Melatonin


Melatonin, N-acetyl-5-methoxytryptamine, which seems to have been evolutionarily conserved since it is found in all organisms including bacteria, algae, fungi, plants, insects, and vertebrates including humans, is made from Tryptophan, an essential amino acid.

It is known for its chronobiotic, hypnotic, anxiolytic, analgesic, antidepressant and positive cognitive effects.

In humans and other vertebrates, it is predominantly released in circadian rhythm by the pineal gland, with maximum secretion at night, in the abscence of blue light.

The retinal photoreceptor cells of mammals* contain melanopsin, a blue-light-sensitive pigment. The axons of these cells do not carry visual images and do not connect to the visual cortex of the brain: they transmit information about ambient blue light to the biological clock, the “SCN” (suprachiasmatic nuclei) in the anterior hypothalamus, which stimulates the pineal gland via “sympathetic”** (norepinephrine-releasing) neurons, to trigger melatonin production. {7}

Note that while the SCN is the main driver of circadian rhythms, synchronising endocrine and neuronal pathways including melatonin secretion, there is evidence of circadian clocks outside of the SCN. The peripheral tissues of the body can secrete melatonin on their own, but the SCN directs them to achieve “optimal overall output” {3,4,5}.

Originally Melatonin was thought to be purely a pineal gland hormone, but it could also be called a vitamin, since it is present in vegetables, fruit, rice, wheat and herbs. It probably did evolve as an antioxidant vitamin, but eventually acquired autocoid (intracellular), paracoid (local tissue) and widespread hormonal properties {1}.

Also, melatonin is produced by many other organs, such as the gastrointestinal tract, which makes more melatonin than the pineal gland, secreting it mostly after meals.

Melatonin has many nonhormonal functions: it is a free radical scavenger**** (it is a powerful direct antioxidant in its own right, but it also regulates antioxidant enzymes), a tissue factor and a protective agent which prevents macromolecular damage, protects membrane lipids and nuclear DNA from oxidative damage, boosts the immune system and has anti-cancer properties {2}.

Melatonin has been shown to regulate the expression of several genes. It also influences antioxidant enzyme activity and cellular “messenger RNA” levels for the enzymes involved. It promotes sleep and assists Allopregnanolone with brain maintenance and repair.

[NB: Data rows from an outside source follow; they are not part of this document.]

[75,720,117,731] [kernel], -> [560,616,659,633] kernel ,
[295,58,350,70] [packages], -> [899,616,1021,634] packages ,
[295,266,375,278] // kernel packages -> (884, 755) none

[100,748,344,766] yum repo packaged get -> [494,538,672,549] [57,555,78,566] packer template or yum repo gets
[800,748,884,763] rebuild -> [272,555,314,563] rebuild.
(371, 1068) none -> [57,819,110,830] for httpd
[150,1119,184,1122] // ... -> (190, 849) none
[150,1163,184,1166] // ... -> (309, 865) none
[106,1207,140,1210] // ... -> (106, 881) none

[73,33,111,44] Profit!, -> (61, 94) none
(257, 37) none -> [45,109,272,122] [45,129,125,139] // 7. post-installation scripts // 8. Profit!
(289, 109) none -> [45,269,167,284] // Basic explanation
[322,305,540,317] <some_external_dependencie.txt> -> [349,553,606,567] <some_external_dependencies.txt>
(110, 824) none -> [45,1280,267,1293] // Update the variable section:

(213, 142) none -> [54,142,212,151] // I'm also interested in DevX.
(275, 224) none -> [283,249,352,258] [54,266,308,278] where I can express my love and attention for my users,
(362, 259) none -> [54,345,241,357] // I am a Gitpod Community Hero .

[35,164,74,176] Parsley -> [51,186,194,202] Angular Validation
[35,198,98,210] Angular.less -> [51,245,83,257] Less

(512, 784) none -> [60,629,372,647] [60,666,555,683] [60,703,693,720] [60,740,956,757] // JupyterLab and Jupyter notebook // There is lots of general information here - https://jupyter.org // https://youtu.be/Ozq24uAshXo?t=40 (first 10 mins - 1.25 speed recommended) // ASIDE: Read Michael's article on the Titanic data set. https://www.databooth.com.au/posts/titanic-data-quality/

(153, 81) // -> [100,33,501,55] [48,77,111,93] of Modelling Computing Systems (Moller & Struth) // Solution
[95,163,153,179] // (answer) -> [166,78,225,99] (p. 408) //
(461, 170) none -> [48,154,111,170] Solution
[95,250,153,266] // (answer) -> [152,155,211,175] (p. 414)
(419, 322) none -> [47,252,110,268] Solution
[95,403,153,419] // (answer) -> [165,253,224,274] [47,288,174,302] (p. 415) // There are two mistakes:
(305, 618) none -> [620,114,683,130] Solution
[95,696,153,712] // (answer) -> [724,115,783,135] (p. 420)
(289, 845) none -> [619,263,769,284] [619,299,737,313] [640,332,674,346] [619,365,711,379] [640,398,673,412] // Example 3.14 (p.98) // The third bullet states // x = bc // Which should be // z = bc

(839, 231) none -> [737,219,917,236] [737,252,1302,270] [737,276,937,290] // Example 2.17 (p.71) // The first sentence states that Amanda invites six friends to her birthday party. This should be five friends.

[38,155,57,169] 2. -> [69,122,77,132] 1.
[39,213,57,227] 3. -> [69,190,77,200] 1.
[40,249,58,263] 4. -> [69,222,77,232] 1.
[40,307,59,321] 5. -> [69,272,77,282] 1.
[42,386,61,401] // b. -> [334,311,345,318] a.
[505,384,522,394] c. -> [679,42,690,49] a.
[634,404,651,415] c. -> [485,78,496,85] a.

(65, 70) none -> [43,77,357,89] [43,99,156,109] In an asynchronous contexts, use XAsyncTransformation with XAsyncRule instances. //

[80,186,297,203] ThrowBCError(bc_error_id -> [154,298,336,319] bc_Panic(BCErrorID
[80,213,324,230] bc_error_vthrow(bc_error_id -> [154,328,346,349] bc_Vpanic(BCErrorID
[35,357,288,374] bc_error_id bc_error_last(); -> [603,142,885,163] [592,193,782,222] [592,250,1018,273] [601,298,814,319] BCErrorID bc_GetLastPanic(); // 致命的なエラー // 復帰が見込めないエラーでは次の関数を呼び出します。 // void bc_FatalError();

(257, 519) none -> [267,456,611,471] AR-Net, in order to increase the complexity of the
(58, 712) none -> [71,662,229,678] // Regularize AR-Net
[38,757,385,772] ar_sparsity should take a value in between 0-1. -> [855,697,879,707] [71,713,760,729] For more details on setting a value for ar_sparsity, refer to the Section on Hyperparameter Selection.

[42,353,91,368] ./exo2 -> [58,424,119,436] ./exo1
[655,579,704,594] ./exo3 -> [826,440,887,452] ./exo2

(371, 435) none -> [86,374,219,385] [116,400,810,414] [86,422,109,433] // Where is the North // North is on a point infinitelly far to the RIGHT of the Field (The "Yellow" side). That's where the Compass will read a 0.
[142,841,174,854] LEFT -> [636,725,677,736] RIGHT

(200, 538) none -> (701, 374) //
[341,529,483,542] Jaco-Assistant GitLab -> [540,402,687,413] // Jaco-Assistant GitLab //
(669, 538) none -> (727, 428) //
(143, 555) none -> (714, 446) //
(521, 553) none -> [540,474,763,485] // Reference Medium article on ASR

It supports the immune system.

It reduces the toxicity and increases the efficacy of a large number of drugs: considering this, its use in combination with these agents should be investigated.{6}

Melatonin inhibits the growth of several types of cancer cells, for example human prostate cancer cells, by a mechanism which involves the regulation of androgen receptor function; but it is not clear whether other mechanisms may be involved. Experimentally, treatment of prostate cancer cells with melatonin retards the growth of both androgen‐sensitive and androgen‐insensitive cancer cells and encourages morphing (“differentiation”) of cancer cells into noncancerous cell types. These effects should be evaluated thoroughly since melatonin levels are diminished in the aged individuals in whom prostate cancer typically occurs. {11}

It inhibits apoptosis*** in immune cells and opposes demyelination of neurons:******* exactly the opposite of its role in facilitating apoptotic death of cancer cells. {3}

It recognises no obstacle, even passing through the blood-brain barrier and the placenta, to exercise its antioxidant properties inside all, including foetal, cells in the body. {10}

Since brain regions, the retina, peripheral tissues, white blood cells, fibroblasts, adipose tissue, pancreatic islets, animal tissue explants and even cultures of immortalized cells have been observed to possess circadian rhythm, it is no wonder that rhythm disturbances have been found to affect overall health, performance and well-being. Indeed, Melatonin disruptions have been implicated in sleep disorders, type 2 diabetes, cancer, jet lag, insomnia and immune system issues.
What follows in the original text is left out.